This week, Johannesburg Jewish teenager Joshua Broomberg , deputy head boy of King David High School in Victory Park, posted a photograph in which he and two Jewish friends sported "keffiyehs" to show "opposition to the human rights violations carried out against the people of Palestine". A petition of over 2,000 signatures urged the revocation of his school honours.

Meanwhile, 500 Jews – among them anti-apartheid veterans and other prominent individuals - took a half-page advert in the national Sunday Times saying they were "appalled" by Israel's actions.

All this comes amid poisonous anti-Israel feeling in the country at large. On Saturday, around 40,000 mainly Muslim protesters marched in Cape Town against Israel. The march, addressed by Archbishop Desmond Tutu, was said to have been one of the biggest held in the city, rivalling those held during apartheid.

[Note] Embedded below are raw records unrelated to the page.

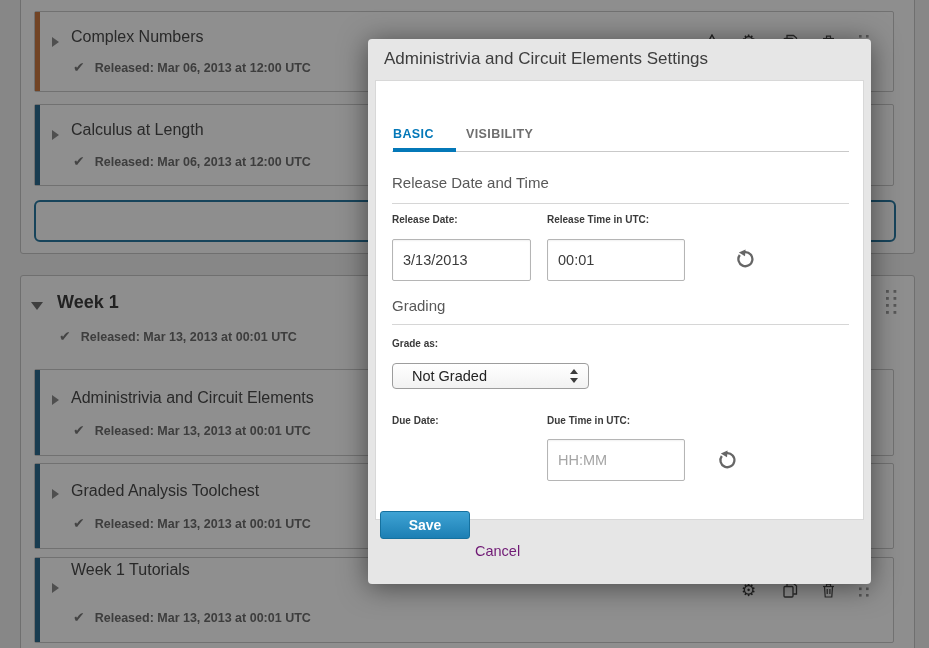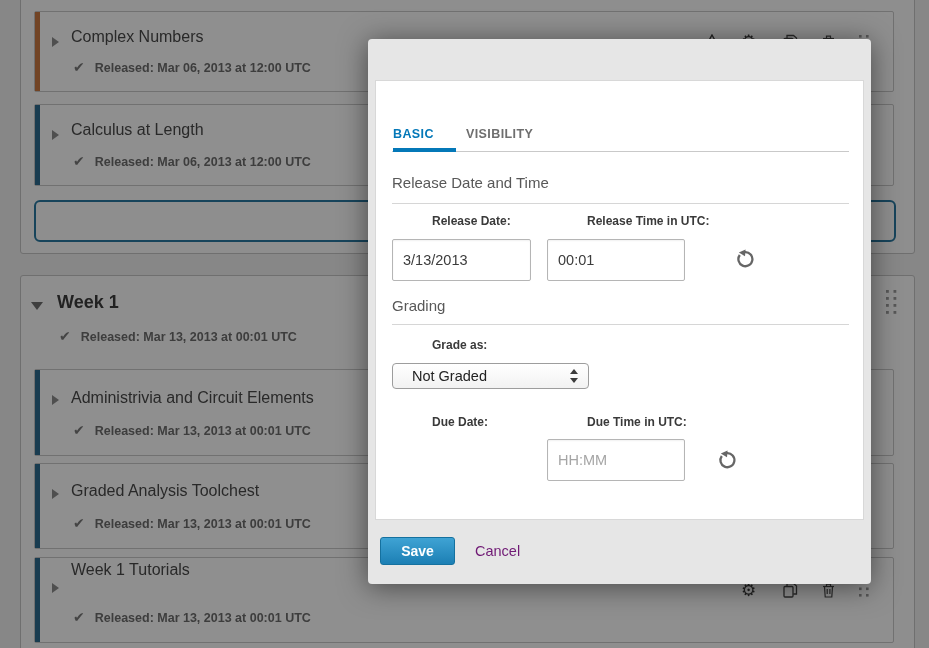--- a/index.html
+++ b/index.html
@@ -279,6 +279,7 @@
 <div id="overlay"></div>
 
 <div id="modal">
+  <div id="modal-title">Administrivia and Circuit Elements Settings</div>
 
   <div id="modal-panel">
     <div id="tab-basic" class="tab">BASIC</div>

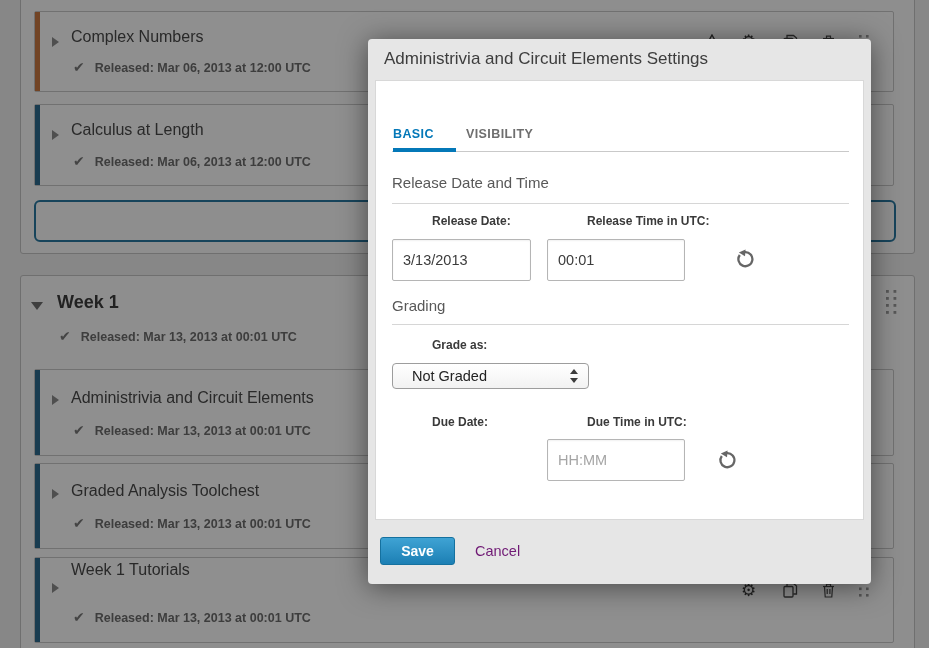--- a/index.html
+++ b/index.html
@@ -99,7 +99,7 @@
   }
   .sec-heading { position:absolute; left:16px; font-size:15px; color:#585858; }
   .sec-divider { position:absolute; left:16px; width:457px; height:1px; background:#d6d6d6; }
-  .field-label { position:absolute; font-size:12px; font-weight:bold; color:#3a3a3a;margin-left:40px; }
+  .field-label { position:absolute; font-size:10px; font-weight:bold; color:#3a3a3a; }
   .text-input {
     position:absolute; height:42px; border:1px solid #b5b5b5; border-radius:2px;
     background:#fff; font-family:inherit; font-size:14.5px; color:#3c3c3c;

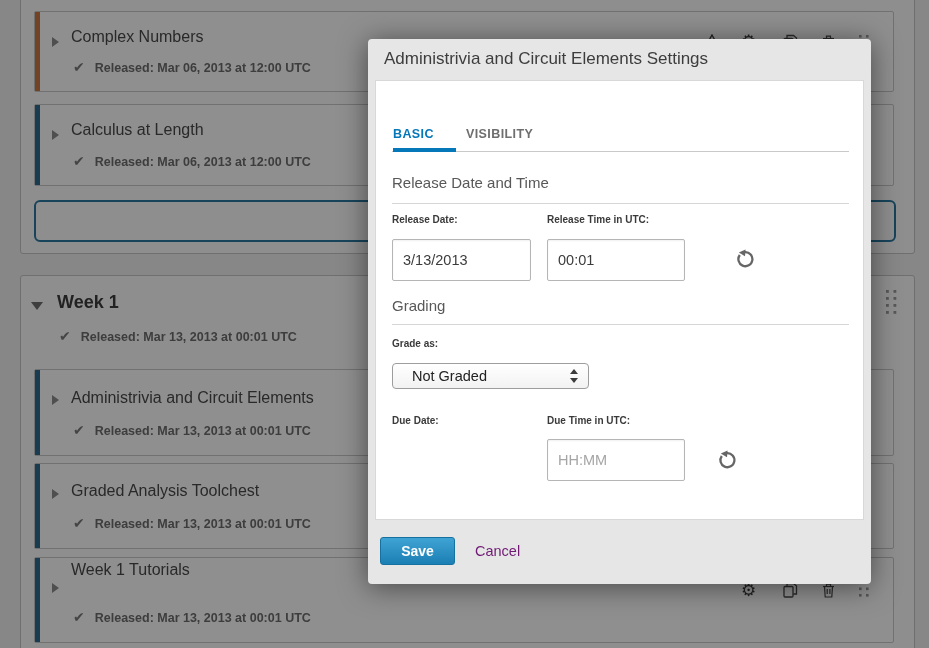--- a/index.html
+++ b/index.html
@@ -131,7 +131,7 @@
   .reset-btn { position:absolute; width:22px; height:22px; cursor:pointer; background:none; border:none; }
 
   #save-button {
-    position:absolute; left:12px; top:498px; width:75px; height:28px;
+    position:absolute; left:12px; top:472px; width:90px; height:28px;
     background:linear-gradient(#3fa3d4,#1c7fb4);
     border:1px solid #15719f; border-radius:3px;
     color:#fff; font-family:inherit; font-size:14px; font-weight:bold;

There have been repeated calls - resisted by government - for the expulsion of the Israeli envoy and for sanctions to be imposed against the Jewish state. This week, former president Thabo Mbeki called for a boycott of Israeli goods.

Last month, ANC deputy general secretary Jessie Duarte compared Israel to Nazi Germany and Gaza to the Holocaust death camps.

A few days later, an ANC volunteer posted a picture of Hitler with the caption: "Yes man, you were right".

In the wake of these two incidents, the Board of Deputies and the Jewish community have lodged separate hate speech cases with the SA Human Rights Commission.